-------- Available records

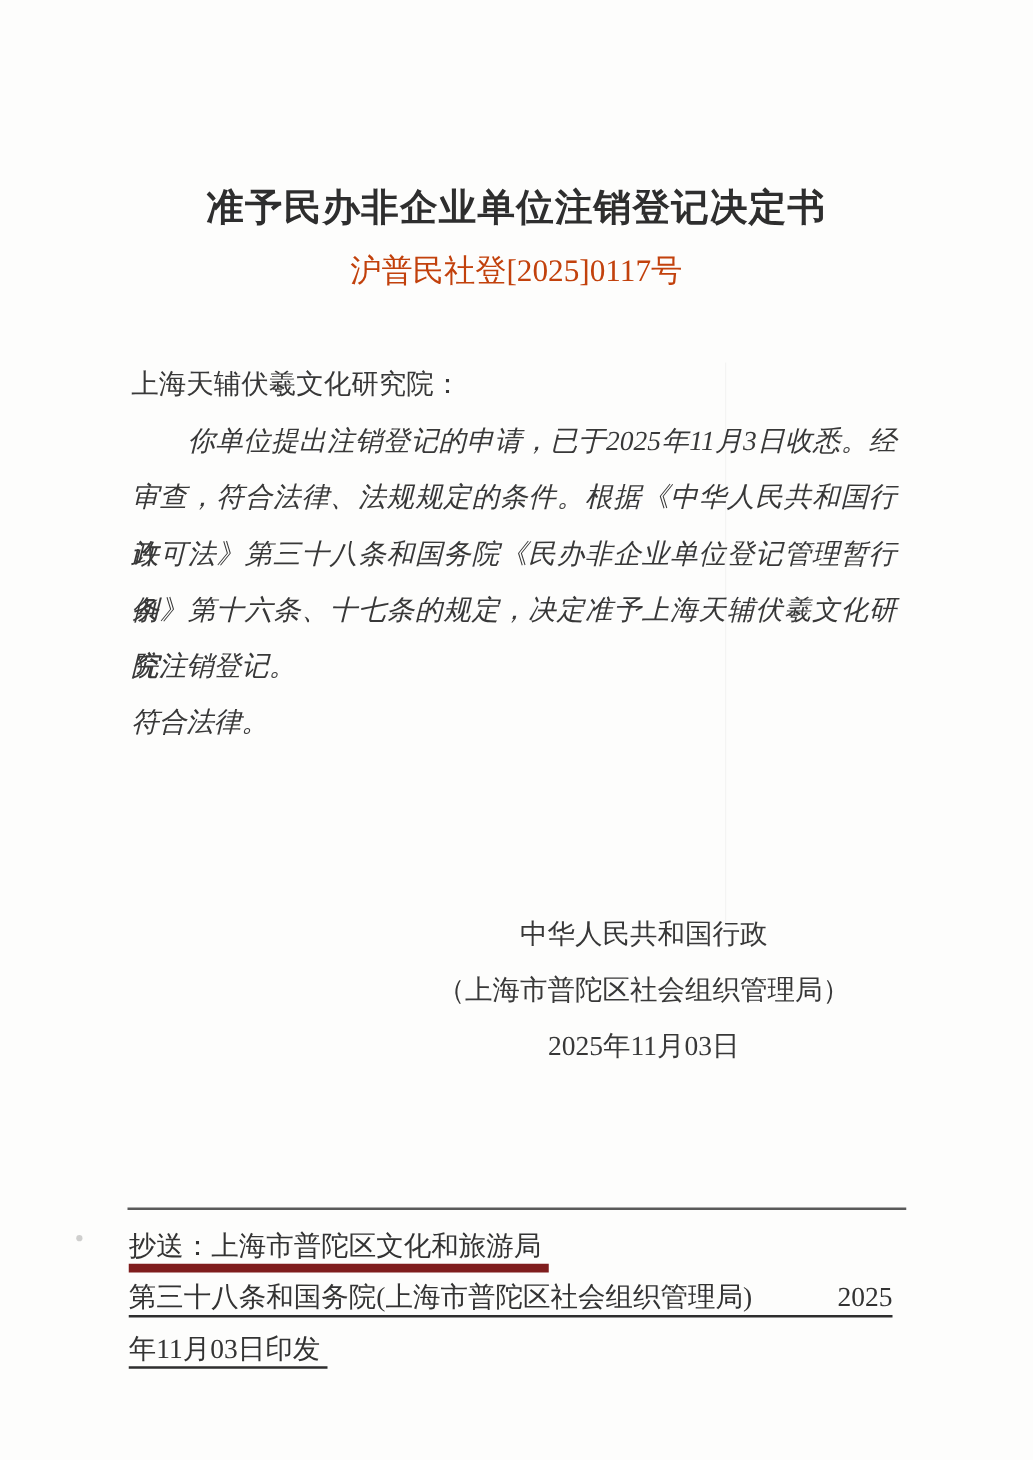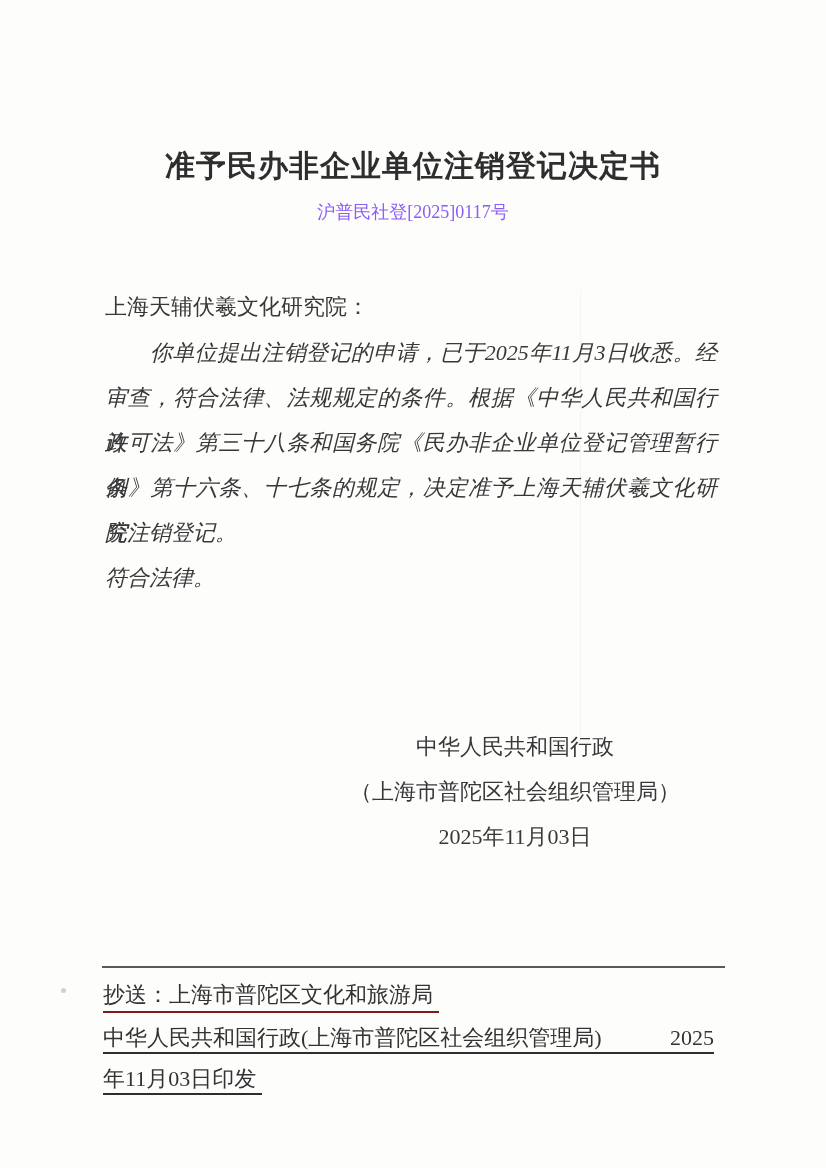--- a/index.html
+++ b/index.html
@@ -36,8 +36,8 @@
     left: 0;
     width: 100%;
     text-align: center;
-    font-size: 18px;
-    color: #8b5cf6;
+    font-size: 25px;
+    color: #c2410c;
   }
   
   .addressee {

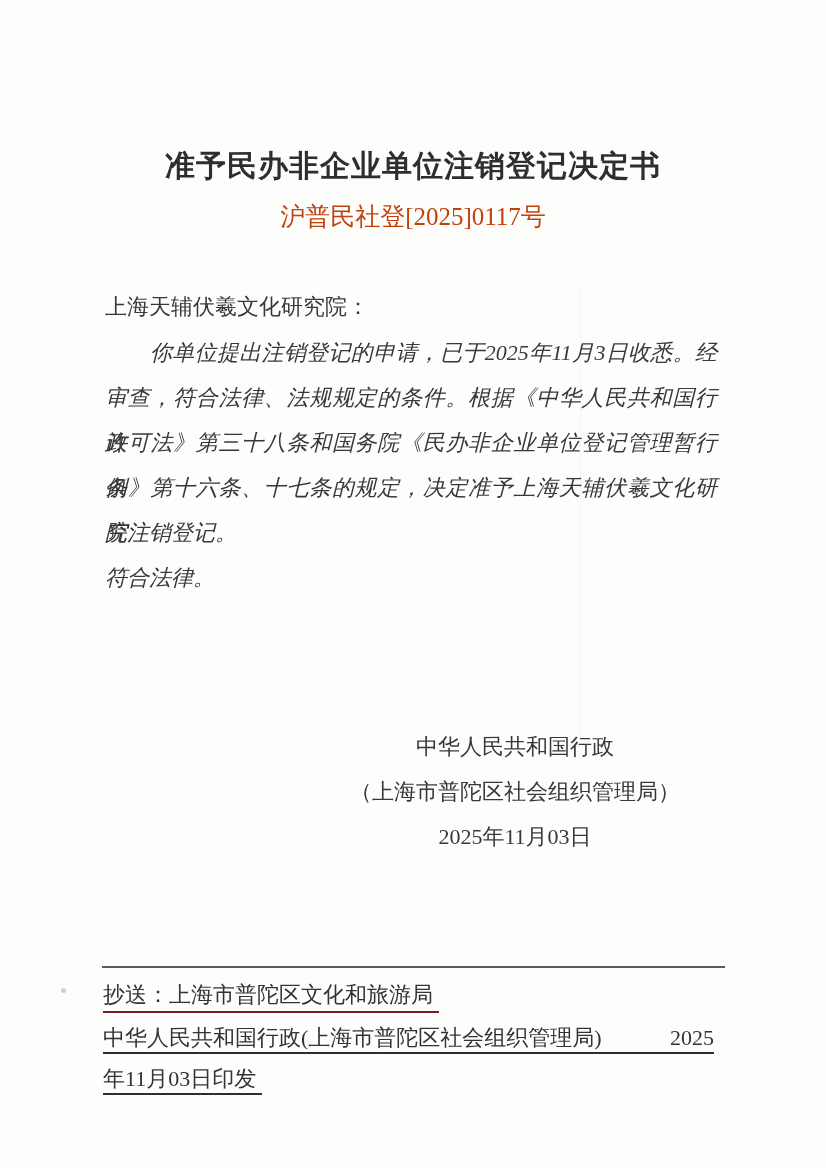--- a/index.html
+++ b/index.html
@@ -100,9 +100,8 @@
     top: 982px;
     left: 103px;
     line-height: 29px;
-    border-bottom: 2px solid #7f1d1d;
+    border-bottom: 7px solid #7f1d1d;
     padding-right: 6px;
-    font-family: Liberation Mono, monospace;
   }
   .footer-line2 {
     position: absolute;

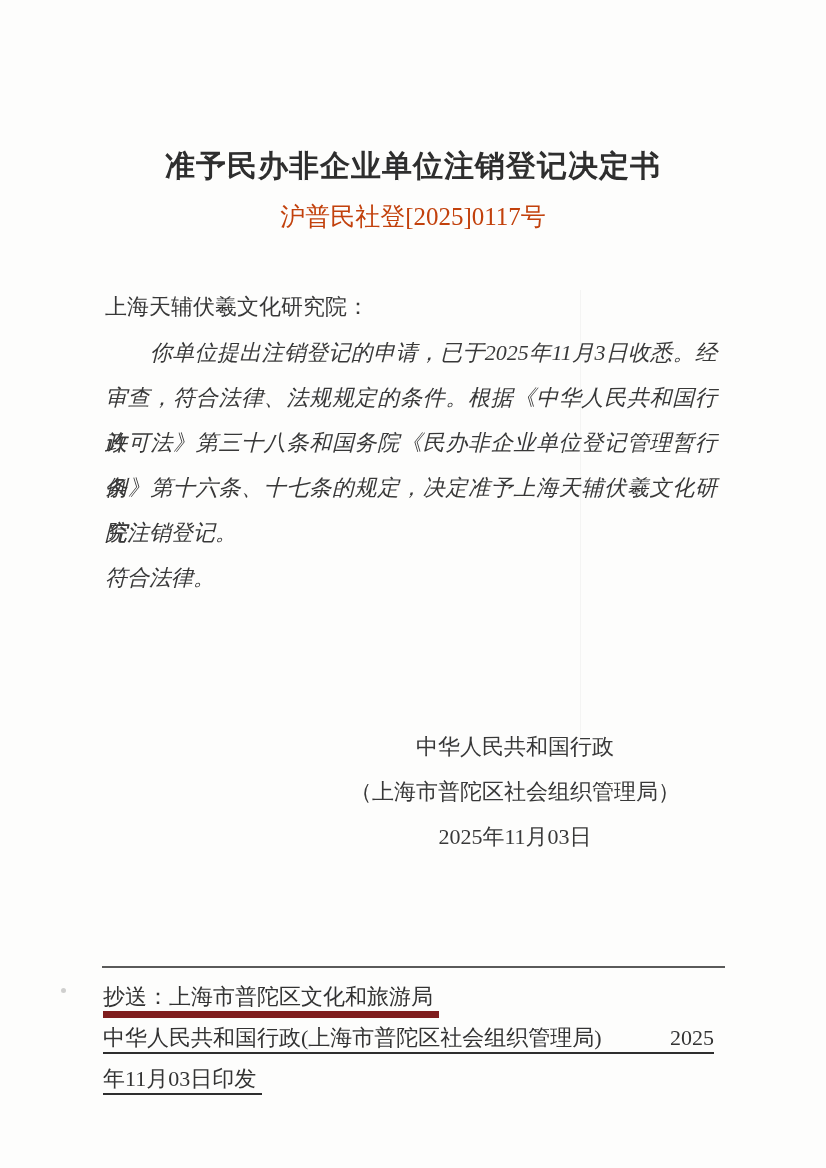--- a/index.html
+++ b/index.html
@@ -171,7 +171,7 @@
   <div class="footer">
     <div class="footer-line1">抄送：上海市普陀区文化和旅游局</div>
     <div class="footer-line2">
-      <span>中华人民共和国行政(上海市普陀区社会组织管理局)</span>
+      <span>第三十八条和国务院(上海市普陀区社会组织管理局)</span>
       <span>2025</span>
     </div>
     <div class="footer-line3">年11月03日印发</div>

----------------
-------- Available records

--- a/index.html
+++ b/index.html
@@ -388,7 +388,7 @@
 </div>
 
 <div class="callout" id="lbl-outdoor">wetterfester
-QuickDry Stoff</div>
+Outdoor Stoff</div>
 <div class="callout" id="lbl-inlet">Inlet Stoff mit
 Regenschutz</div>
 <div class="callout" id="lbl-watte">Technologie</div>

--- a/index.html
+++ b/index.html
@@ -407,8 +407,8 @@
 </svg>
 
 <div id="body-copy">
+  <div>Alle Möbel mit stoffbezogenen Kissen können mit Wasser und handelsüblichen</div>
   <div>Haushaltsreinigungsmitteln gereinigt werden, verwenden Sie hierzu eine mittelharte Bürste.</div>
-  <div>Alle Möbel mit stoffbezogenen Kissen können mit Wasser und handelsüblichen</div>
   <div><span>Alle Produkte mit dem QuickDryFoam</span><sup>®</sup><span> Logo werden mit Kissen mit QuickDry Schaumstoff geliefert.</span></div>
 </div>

----------------

◆ **Your objective**
Track down every line in the entries that includes the string "font", and copy it.

◆ **Solved exercise**
-    font-size: 18px;
+    font-size: 25px;
-    font-family: Liberation Mono, monospace;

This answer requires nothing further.